___ Material shown ___
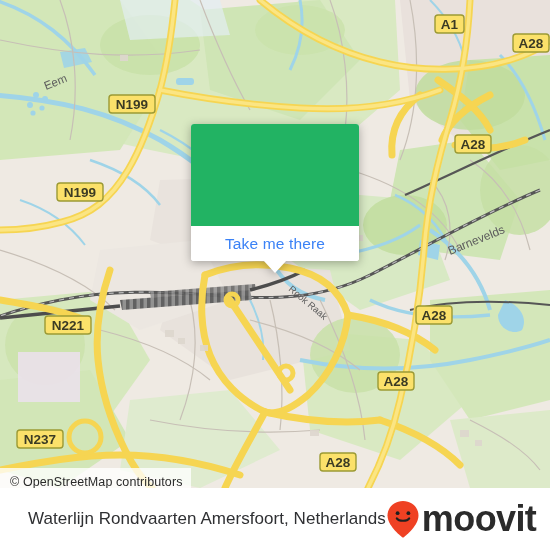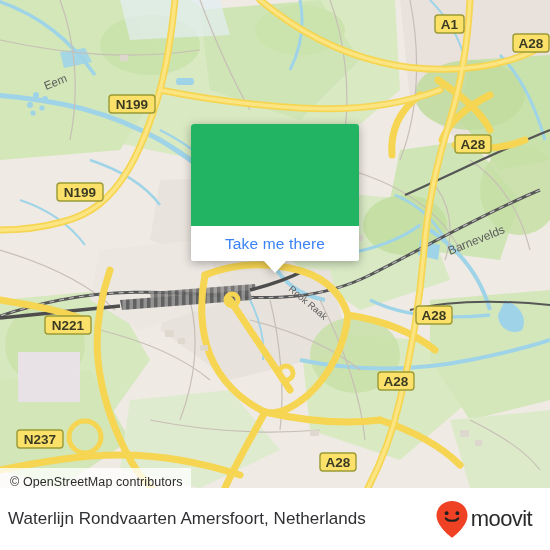--- a/index.html
+++ b/index.html
@@ -104,7 +104,7 @@
     display: flex;
     align-items: center;
     justify-content: space-between;
-    padding: 0 18px 0 8px;
+    padding: 0 18px 0 28px;
     box-sizing: border-box;
   }
   #footer-title {

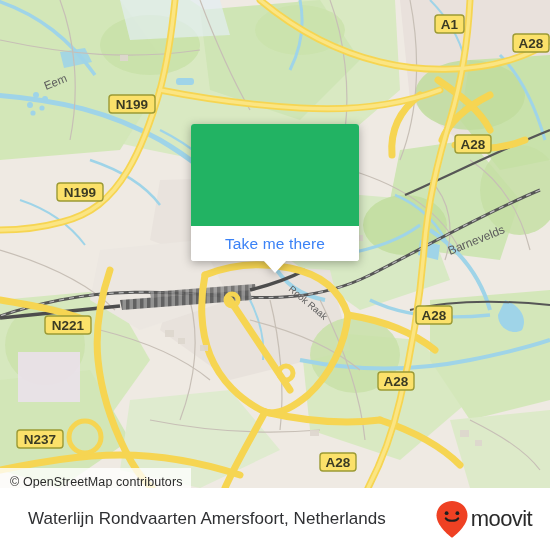--- a/index.html
+++ b/index.html
@@ -119,8 +119,8 @@
     gap: 2px;
   }
   #brand-wordmark {
-    font-size: 22px;
-    font-weight: normal;
+    font-size: 36px;
+    font-weight: bold;
     color: #2b2b2b;
     letter-spacing: -0.6px;
     line-height: 1;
___
## About this task:
Restate the data word for word while omitting each picture.

## Answer for this exercise:
--- a/index.html
+++ b/index.html
@@ -104,7 +104,7 @@
     display: flex;
     align-items: center;
     justify-content: space-between;
-    padding: 0 18px 0 8px;
+    padding: 0 18px 0 28px;
     box-sizing: border-box;
   }
   #footer-title {

--- a/index.html
+++ b/index.html
@@ -119,8 +119,8 @@
     gap: 2px;
   }
   #brand-wordmark {
-    font-size: 22px;
-    font-weight: normal;
+    font-size: 36px;
+    font-weight: bold;
     color: #2b2b2b;
     letter-spacing: -0.6px;
     line-height: 1;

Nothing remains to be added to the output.